Giunta nella nuova realtà e maturata questa consapevolezza la piccola muta nel suo atteggiamento, inizia a chiudersi. L’appennino emiliano domina dalla sua altezza, Paese Nuovo, sovrasta un lago che al suo interno cela una chiesa e un campanile di un altro villaggio, Paese Vecchio. Cleonice, Milcare del Poderetto, il Professore, il Podestà, il liguarro e tanti altri personaggi iniziano a far parte della vita dei protagonisti.
Aladina sente ma il mondo che la circonda diventa il suo parco giochi, gli animali i suoi migliori amici e poi ci sono loro, le campane. Le ha udite, e chissà, forse anche lei, ha quel dono così raro e particolare. L’incontro con Gufo, il bambino solitario che ama i boschi, la porterà a conoscere animali leggendari e altrettanti veri, porterà il lettore a scoprire quei segreti custoditi da una superstizione più forte di ogni altra cosa.

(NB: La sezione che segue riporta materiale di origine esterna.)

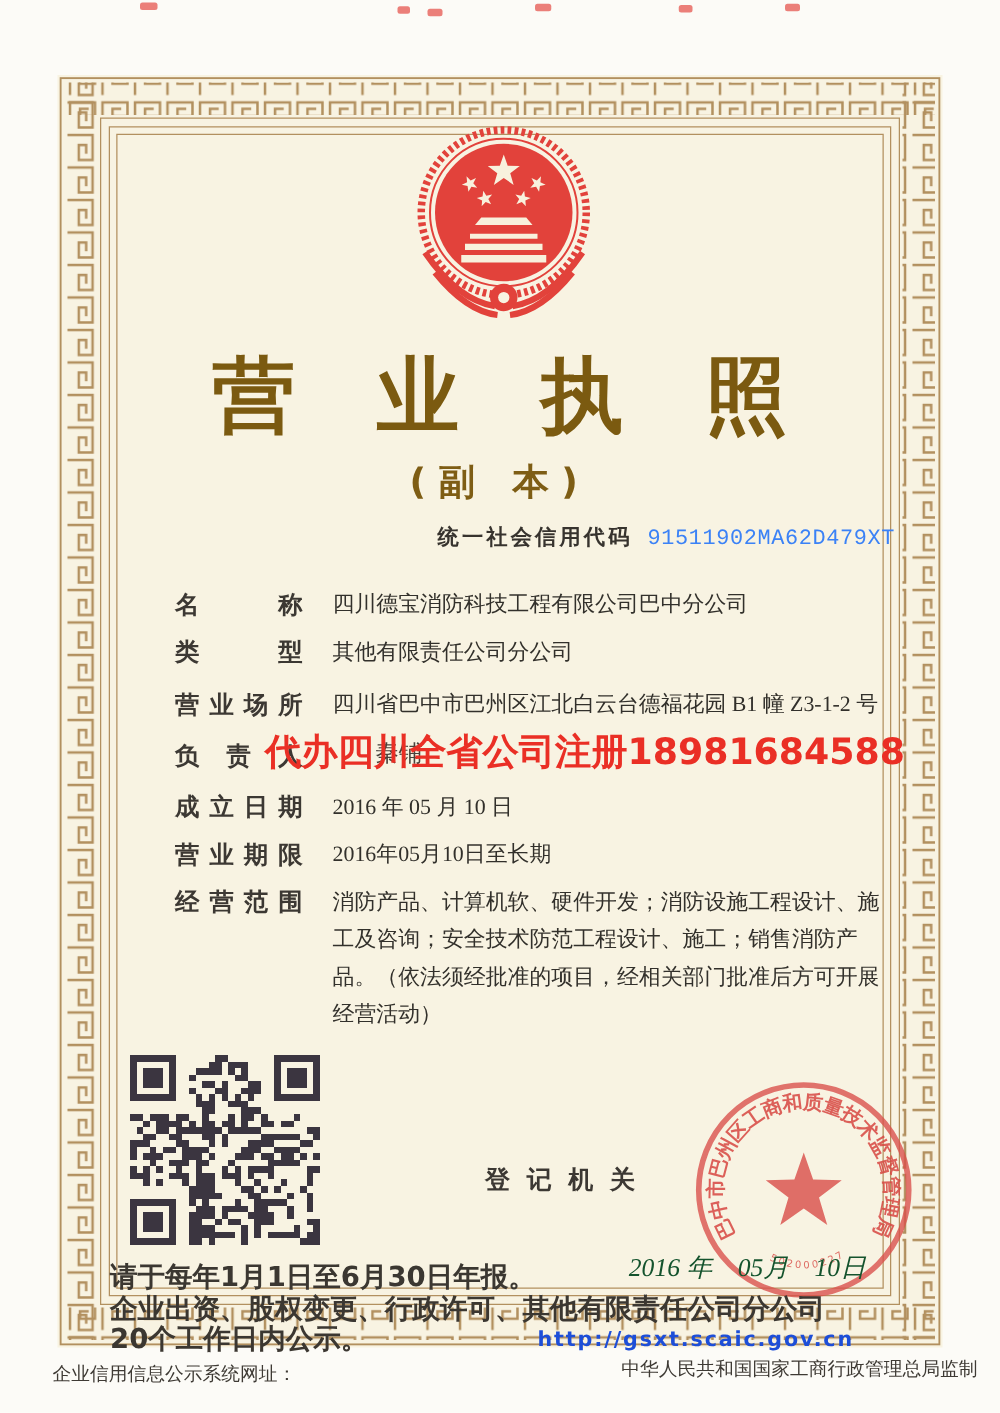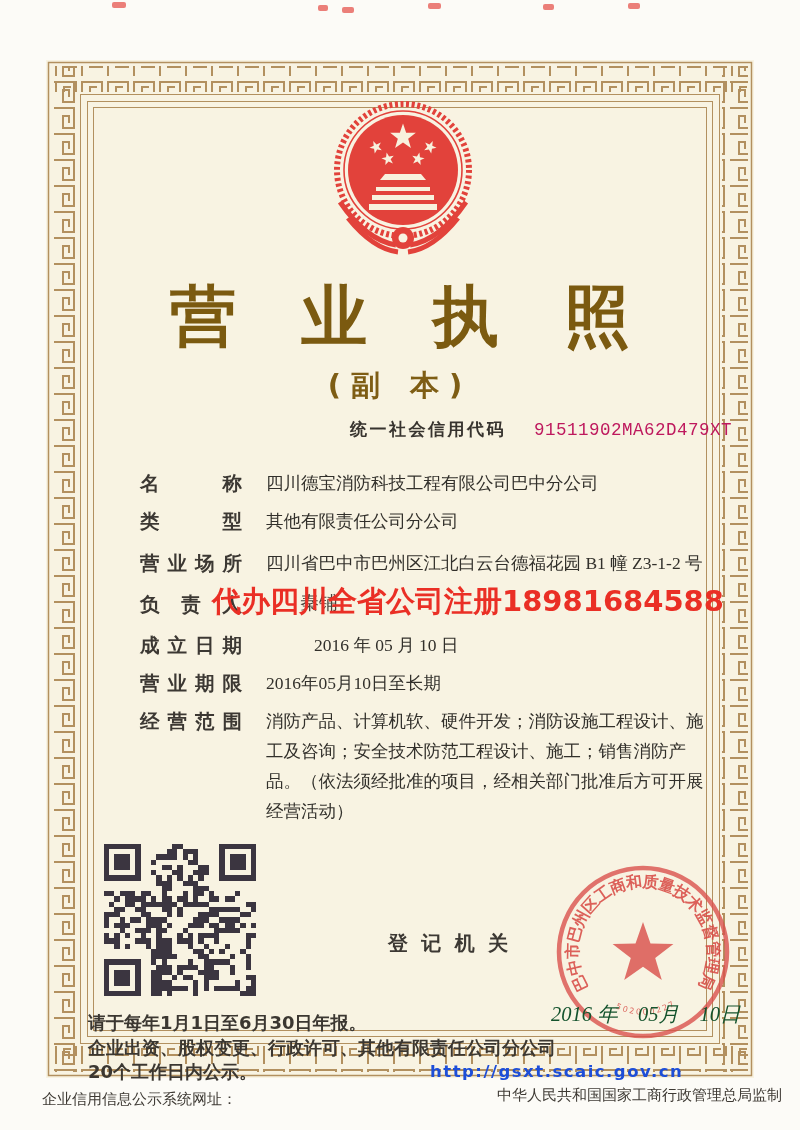"91511902MA62D479XT" .credit-code { color: #be185d -> #3b82f6; margin-left: 24px -> 8px }
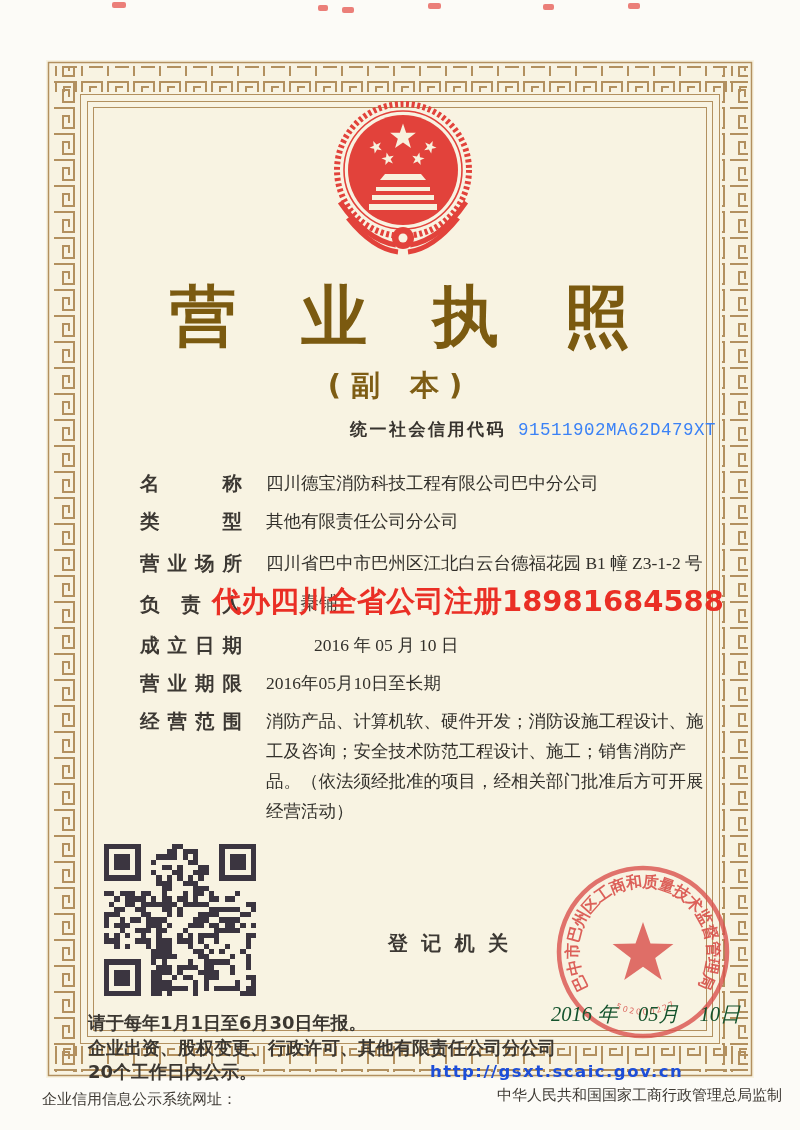"2016 年 05 月 10" .pre { margin-left: 48px -> none }
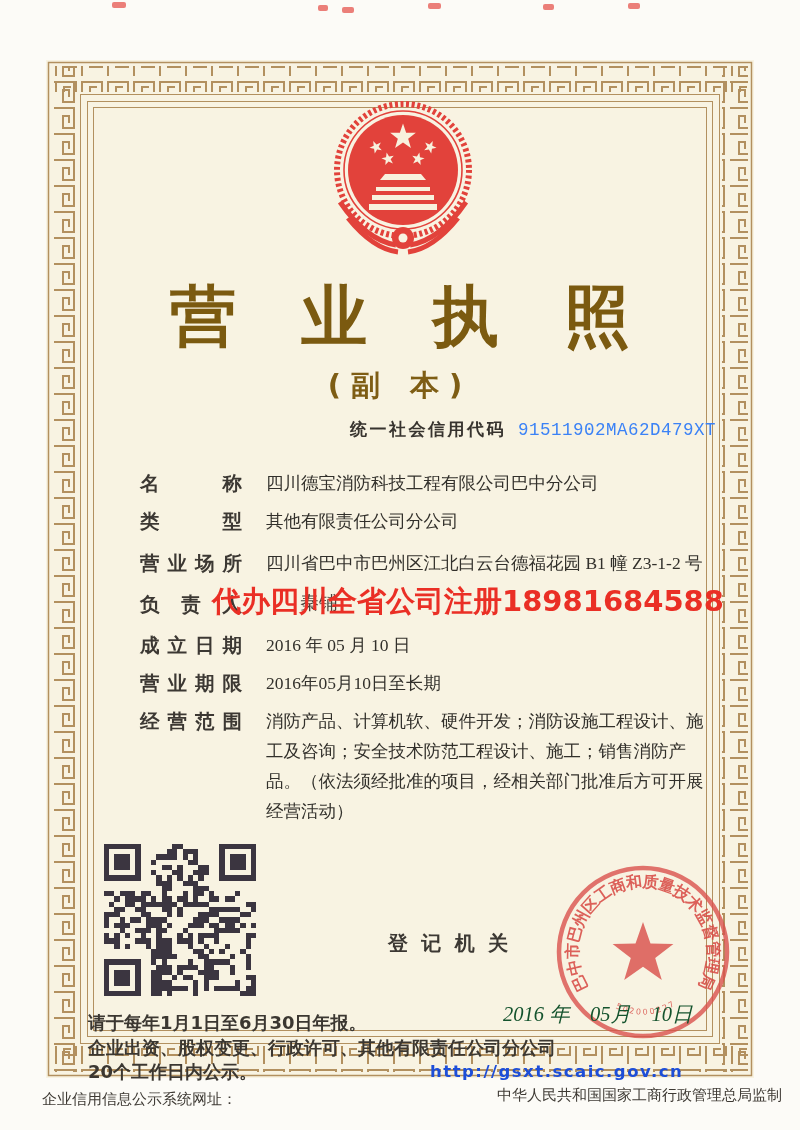"请于每年1月1日至6月30日年报。" .notices { font-size: 18px -> 22px }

Con una penna magica, lineare e preziosa, Loriano e Sabina Macchivelli donano al grande pubblico una favola in piena regola che solletica le corde più intime del lettore grazie a una genuinità e a una naturalezza capace di raccontare e affrontare attraverso la magia tematiche importanti quali la perdita di un genitore. Al tutto si sommano le ambientazioni che sono, agli occhi del conoscitore, magiche e vivide nella mente. L’impostazione narrativa adottata è tipicamente in stile Macchiavelli, così come le ambientazioni storiche che ricorrono nei suoi elaborati più famosi, quindi, se deciderete di leggere questo componimento, vi sentirete semplicemente a casa. Vi è perfino un indice introduttivo atto a delineare le caratteristiche principali dei tanti protagonisti di questo ricco testo.
“La bambina del lago” è una storia che fa sorridere e che fa commuovere, è una storia che sa tenere imbrigliato il suo lettore, è una storia che sa far divertire ma che sa anche solleticare le corde più sensibili del cuore. Un romanzo che si divora, che si legge d’un fiato, che fa sognare e riflettere e che per questo è adatto tanto ad un pubblico più adulto che più giovani.